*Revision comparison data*
※
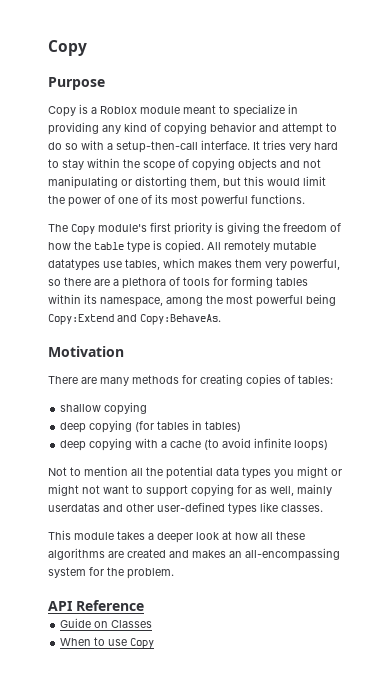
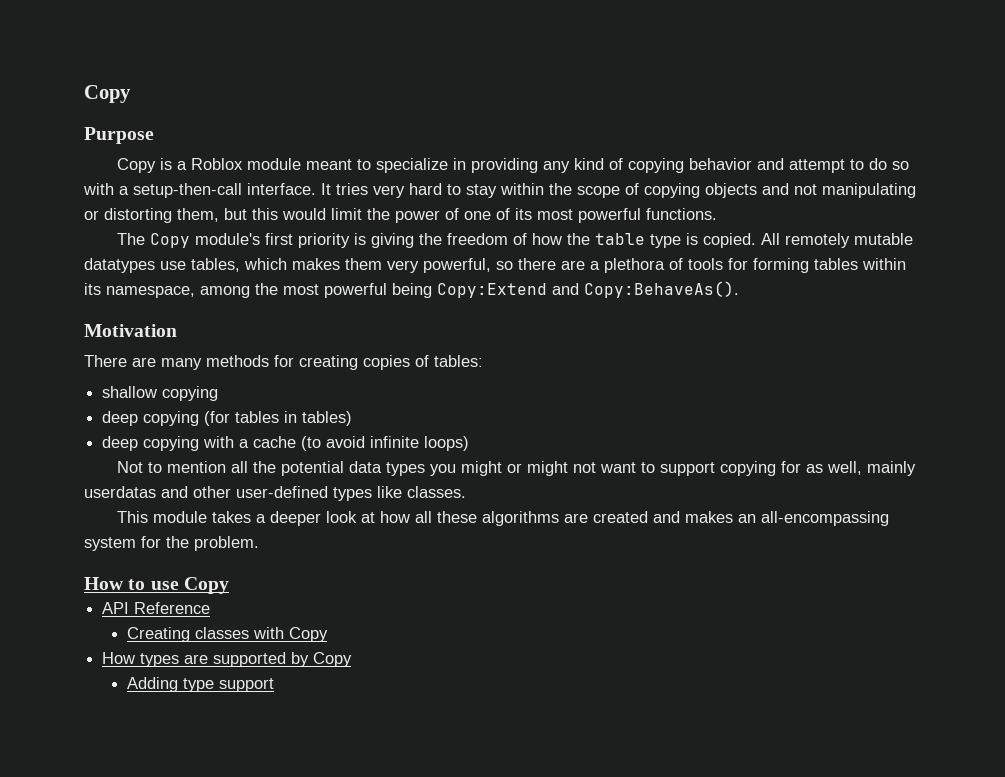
- All remotely mutable datatypes use tables, which makes them very powerful, so there are a plethora of tools for forming tables within its namespace, among the most powerful being Copy:Extend and Copy:BehaveAs.
+ All remotely mutable datatypes use tables, which makes them very powerful, so there are a plethora of tools for forming tables within its namespace, among the most powerful being Copy:Extend and Copy:BehaveAs().
+ How to use Copy
  API Reference
- Guide on Classes
- When to use Copy
+ Creating classes with Copy
+ How types are supported by Copy
+ Adding type support

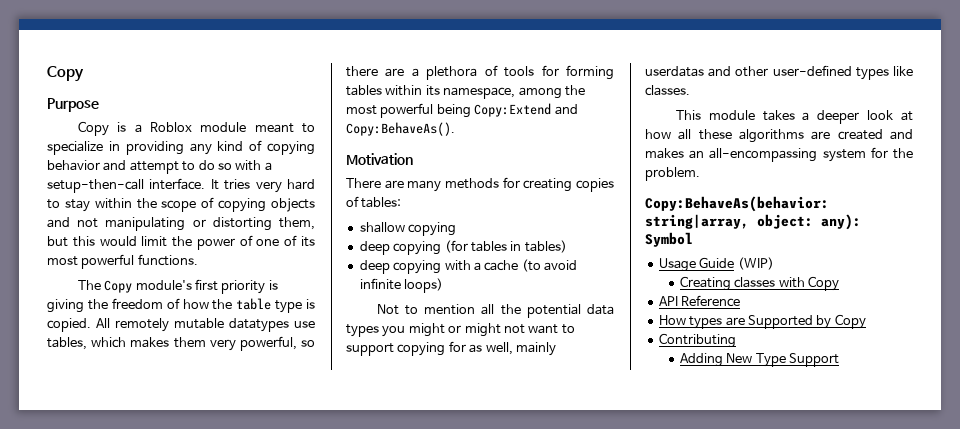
- How to use Copy
- API Reference
+ Copy:BehaveAs(behavior: string|array, object: any): Symbol
+ Usage Guide (WIP)
+ API Reference
- How types are supported by Copy
+ How types are Supported by Copy
+ Contributing
- Adding type support
+ Adding New Type Support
※
Only what runs from the line containing "Usage Guide (WIP)" through the final line of the entries above belongs in the answer, restated exactly.

*THE ANSWER*
+ Usage Guide (WIP)
+ API Reference
- How types are supported by Copy
+ How types are Supported by Copy
+ Contributing
- Adding type support
+ Adding New Type Support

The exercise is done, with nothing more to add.